Striking a deal with private practice | Daily News

Striking a deal with private practice

As this article is being penned, the Government Medical Officers Association (GMOA), the trade union of the government service doctors, have given notice of their decision to launch an indefinite strike from 5th July 2017 onwards, until their demand that the South Asia Institute of Technology and Medicine (SAITM) be taken over by the state.

Following calls by religious and society leaders, the GMOA claims that it has postponed it strike by one week.

The GMOA’s ostensible reason for striking, is because they believe, based on a report of the Sri Lanka Medical Council, that the SAITM, falls short in some areas for a medical educational institution. So, the ostensible reason is all about ensuring quality standards in medical services for the Sri Lankan public. To provide the Sri Lankan public with quality medical care the GMOA intend to deny the public medical care, all in the name of ensuring that subsequent care they receive after the strike would be of an assured standard, we presume. Surely a simpler solution would be for the SAITM to engage in a supervised process of remedying its deficiencies. Given the crucial role that medical services play in the life of the community, literally and the wellbeing of the public, the conduct of the GMOA, requires some public scrutiny.

Hippocratic Oath

The high hurdle of course with a doctor’s strike is should doctors strike at all. Unlike any other profession, doctors are engaged in an essential humanitarian service in which human life is at stake. The preservation of human life is the highest and most basic of societal and hence the state’s interest. Further, for thousands of years going back to ancient Greek civilisation, doctors have taken or are believed to have subscribed to the Hippocratic Oath.

The Hippocratic Oath among other things has doctors pledging to preserve life and to always act in the interest of the patient. Clearly, the action of striking or refusing to perform their medical service flies in the face of and is in violation of the medical oath and ethics.

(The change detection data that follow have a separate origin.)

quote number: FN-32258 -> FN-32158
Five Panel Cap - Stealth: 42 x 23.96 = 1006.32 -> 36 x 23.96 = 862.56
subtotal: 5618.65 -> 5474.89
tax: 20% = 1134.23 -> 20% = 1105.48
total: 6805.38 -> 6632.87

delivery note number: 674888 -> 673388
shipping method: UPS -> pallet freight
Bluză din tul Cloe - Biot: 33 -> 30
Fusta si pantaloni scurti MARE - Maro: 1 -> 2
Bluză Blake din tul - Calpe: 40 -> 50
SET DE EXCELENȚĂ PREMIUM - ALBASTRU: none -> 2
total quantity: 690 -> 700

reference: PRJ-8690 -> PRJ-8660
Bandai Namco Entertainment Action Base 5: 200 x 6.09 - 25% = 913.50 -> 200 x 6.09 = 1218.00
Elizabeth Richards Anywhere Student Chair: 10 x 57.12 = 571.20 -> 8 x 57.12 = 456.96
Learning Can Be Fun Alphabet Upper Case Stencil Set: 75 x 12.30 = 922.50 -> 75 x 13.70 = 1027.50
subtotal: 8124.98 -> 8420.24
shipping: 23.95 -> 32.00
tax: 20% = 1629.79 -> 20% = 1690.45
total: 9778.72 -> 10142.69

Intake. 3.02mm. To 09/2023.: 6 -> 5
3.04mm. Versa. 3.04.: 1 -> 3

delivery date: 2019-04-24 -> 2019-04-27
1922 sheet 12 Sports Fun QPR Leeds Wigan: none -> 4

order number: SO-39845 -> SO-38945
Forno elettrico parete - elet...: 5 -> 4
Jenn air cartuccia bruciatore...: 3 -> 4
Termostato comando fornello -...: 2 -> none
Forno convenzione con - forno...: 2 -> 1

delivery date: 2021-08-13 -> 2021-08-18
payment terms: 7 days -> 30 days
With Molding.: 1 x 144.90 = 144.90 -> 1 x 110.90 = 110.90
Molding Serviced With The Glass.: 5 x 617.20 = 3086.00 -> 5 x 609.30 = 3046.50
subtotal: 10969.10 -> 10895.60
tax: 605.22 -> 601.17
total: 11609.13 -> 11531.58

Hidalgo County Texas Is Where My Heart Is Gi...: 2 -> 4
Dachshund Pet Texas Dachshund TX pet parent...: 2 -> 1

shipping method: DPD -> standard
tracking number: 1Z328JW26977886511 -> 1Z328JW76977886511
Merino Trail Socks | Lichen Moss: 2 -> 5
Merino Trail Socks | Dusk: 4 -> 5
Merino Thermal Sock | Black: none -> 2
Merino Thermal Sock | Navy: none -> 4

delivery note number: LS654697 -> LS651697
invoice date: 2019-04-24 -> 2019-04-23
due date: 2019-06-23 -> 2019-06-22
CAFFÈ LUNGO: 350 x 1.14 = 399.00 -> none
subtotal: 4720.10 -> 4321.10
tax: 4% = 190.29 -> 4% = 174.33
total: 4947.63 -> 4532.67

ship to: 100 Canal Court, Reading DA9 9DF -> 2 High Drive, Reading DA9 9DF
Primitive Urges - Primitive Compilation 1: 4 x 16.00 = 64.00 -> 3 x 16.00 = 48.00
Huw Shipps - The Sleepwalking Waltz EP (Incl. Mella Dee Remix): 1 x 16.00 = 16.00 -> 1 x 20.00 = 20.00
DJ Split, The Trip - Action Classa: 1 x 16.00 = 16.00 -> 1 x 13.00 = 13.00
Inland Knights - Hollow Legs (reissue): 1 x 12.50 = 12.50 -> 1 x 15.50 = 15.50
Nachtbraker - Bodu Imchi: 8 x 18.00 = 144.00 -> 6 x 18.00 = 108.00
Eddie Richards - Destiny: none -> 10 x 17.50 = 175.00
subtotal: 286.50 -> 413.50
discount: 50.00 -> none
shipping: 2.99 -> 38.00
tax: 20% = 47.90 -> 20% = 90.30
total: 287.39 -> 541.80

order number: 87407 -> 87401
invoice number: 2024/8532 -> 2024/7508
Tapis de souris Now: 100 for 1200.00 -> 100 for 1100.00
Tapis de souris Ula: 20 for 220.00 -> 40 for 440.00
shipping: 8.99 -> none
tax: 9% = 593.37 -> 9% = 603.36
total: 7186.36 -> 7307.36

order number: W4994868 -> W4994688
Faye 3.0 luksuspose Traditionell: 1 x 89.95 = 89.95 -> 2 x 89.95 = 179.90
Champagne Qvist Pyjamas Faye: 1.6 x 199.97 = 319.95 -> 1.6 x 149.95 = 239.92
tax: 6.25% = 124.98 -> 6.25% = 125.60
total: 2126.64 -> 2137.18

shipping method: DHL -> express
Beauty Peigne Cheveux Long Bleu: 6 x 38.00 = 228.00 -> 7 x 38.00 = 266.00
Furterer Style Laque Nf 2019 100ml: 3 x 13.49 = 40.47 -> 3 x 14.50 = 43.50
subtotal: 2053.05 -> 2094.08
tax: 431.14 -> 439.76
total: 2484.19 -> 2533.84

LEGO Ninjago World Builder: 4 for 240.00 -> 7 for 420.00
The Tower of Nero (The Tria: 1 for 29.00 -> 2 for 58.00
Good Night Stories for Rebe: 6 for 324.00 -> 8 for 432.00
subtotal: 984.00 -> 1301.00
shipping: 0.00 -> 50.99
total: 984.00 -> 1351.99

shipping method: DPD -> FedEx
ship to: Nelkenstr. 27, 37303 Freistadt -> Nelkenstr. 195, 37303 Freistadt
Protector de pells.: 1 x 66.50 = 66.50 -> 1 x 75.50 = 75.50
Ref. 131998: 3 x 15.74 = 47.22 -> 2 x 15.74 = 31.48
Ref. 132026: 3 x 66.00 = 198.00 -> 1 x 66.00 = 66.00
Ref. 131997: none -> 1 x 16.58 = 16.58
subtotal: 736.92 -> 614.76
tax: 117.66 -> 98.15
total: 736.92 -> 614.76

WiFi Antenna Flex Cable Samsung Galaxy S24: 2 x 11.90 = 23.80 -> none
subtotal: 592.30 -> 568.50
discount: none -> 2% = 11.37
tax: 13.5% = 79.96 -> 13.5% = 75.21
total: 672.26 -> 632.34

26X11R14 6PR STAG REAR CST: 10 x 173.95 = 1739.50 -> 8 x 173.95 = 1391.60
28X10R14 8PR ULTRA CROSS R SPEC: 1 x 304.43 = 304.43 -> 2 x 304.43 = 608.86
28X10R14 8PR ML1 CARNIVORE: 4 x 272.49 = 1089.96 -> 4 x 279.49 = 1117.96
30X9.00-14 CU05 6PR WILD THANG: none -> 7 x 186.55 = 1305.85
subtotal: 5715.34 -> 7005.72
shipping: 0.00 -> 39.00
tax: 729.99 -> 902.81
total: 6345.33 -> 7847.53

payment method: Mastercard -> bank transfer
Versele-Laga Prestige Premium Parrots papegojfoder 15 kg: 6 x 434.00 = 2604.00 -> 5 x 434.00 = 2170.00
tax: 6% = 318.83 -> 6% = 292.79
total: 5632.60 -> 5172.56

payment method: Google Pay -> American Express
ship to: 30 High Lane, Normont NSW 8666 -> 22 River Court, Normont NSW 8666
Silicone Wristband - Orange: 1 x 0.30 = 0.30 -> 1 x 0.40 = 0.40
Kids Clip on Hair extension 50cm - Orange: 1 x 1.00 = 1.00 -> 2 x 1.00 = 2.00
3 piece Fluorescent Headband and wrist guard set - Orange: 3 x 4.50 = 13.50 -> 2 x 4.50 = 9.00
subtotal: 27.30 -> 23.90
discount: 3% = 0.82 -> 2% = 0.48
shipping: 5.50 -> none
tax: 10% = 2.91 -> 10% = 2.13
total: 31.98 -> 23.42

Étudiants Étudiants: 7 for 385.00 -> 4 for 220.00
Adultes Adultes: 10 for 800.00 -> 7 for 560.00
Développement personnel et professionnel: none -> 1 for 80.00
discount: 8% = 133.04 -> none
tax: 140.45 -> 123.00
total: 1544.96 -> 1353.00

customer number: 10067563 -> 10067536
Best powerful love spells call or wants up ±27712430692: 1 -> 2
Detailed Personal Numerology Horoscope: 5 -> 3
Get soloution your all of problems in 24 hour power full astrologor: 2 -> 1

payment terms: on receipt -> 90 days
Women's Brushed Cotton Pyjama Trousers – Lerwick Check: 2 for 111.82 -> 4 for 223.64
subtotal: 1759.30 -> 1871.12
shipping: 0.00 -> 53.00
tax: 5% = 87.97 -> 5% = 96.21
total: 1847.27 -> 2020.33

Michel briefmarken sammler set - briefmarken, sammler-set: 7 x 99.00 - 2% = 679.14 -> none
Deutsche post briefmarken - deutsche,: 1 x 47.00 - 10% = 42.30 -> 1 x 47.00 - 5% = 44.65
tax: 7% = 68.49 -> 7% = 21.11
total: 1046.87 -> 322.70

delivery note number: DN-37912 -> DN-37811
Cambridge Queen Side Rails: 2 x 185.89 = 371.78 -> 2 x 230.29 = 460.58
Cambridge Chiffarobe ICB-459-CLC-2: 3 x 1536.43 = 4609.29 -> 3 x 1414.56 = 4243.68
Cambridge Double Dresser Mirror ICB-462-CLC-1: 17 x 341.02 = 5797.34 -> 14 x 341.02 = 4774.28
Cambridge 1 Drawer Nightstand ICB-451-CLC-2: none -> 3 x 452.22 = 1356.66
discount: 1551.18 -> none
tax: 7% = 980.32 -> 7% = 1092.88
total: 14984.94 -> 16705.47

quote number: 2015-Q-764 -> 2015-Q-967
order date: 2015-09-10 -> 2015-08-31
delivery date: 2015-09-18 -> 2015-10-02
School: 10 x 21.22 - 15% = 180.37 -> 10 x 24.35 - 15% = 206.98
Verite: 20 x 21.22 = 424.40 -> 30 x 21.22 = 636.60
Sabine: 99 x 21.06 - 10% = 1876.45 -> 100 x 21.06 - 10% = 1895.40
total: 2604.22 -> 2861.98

Why not strike private practice?

Sri Lankan doctors are a privileged lot, receiving as they do, free education from primary school through medical college. As beneficiaries of this public funded largess, their only responsibility is to serve the public as government doctors, entitled to privileges such as duty-free vehicle permits and the right to lucrative private practice after hours. The public or government health service is accessed by Sri Lanka’s lower income section of society. All those who can afford private health care or have medical insurance opt for private hospitals. Accordingly, the GMOA action of striking only and exclusively their public service just comes across as knavish.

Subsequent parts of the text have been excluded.